Campylobacter Species and Guillain-Barré Syndrome

SUMMARY Since the eradication of polio in most parts of the world, Guillain-Barré syndrome (GBS) has become the most common cause of acute flaccid paralysis. GBS is an autoimmune disorder of the peripheral nervous system characterized by weakness, usually symmetrical, evolving over a period of several days or more. Since laboratories began to isolate Campylobacter species from stool specimens some 20 years ago, there have been many reports of GBS following Campylobacter infection. Only during the past few years has strong evidence supporting this association developed. Campylobacter infection is now known as the single most identifiable antecedent infection associated with the development of GBS. Campylobacter is thought to cause this autoimmune disease through a mechanism called molecular mimicry, whereby Campylobacter contains ganglioside-like epitopes in the lipopolysaccharide moiety that elicit autoantibodies reacting with peripheral nerve targets.

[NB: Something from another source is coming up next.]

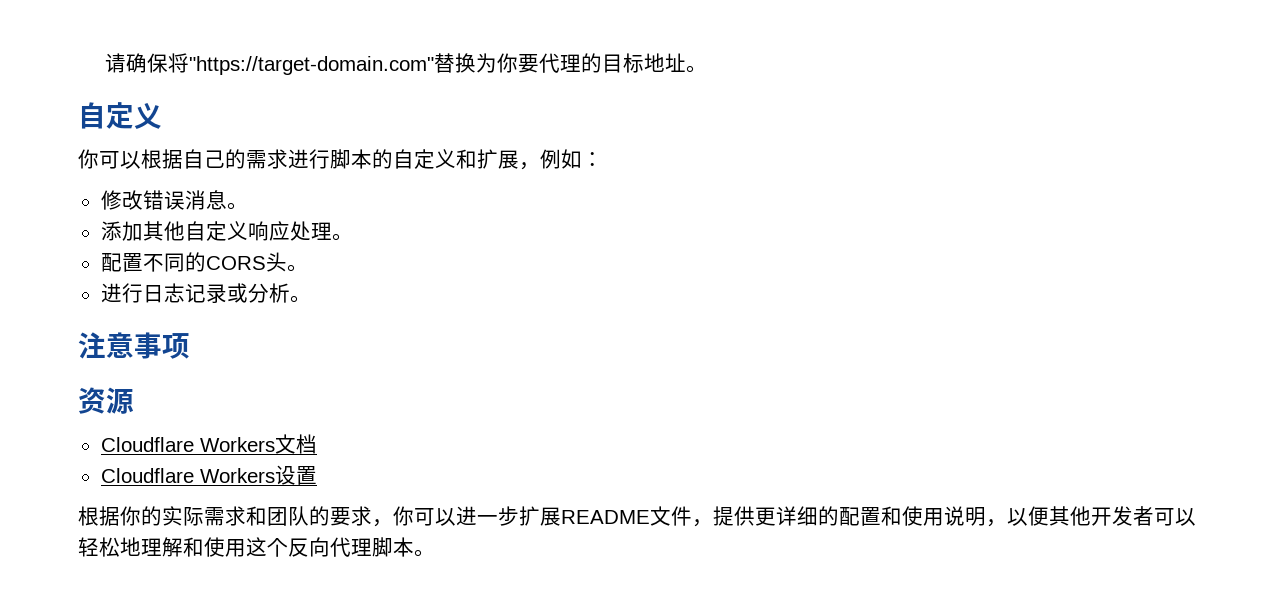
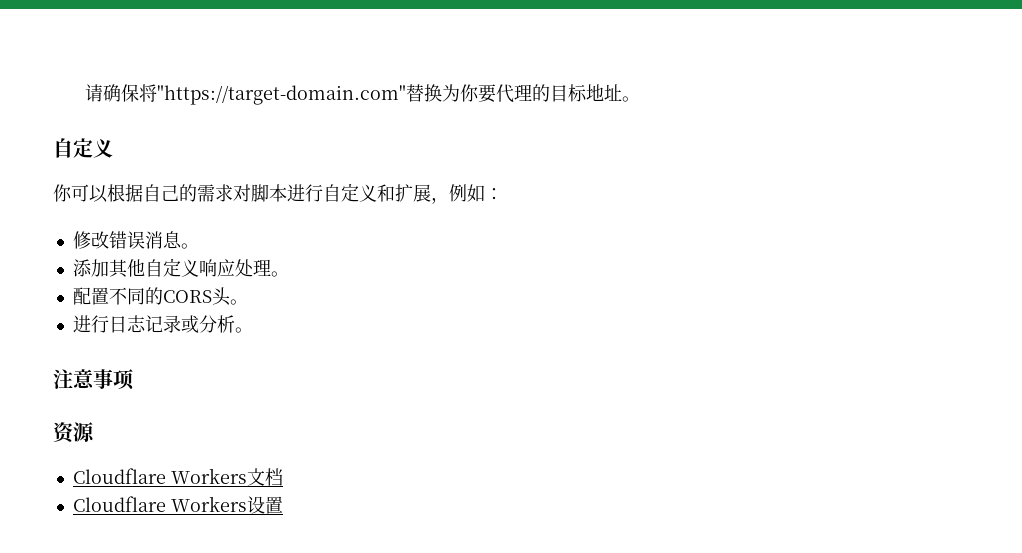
- 你可以根据自己的需求进行脚本的自定义和扩展，例如：
+ 你可以根据自己的需求对脚本进行自定义和扩展，例如：
- 根据你的实际需求和团队的要求，你可以进一步扩展README文件，提供更详细的配置和使用说明，以便其他开发者可以轻松地理解和使用这个反向代理脚本。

Campylobacter is associated with several pathologic forms of GBS, including the demyelinating (acute inflammatory demyelinating polyneuropathy) and axonal (acute motor axonal neuropathy) forms. Different strains of Campylobacter as well as host factors likely play an important role in determining who develops GBS as well as the nerve targets for the host immune attack of peripheral nerves. The purpose of this review is to summarize our current knowledge about the clinical, epidemiological, pathogenetic, and laboratory aspects of campylobacter-associated GBS.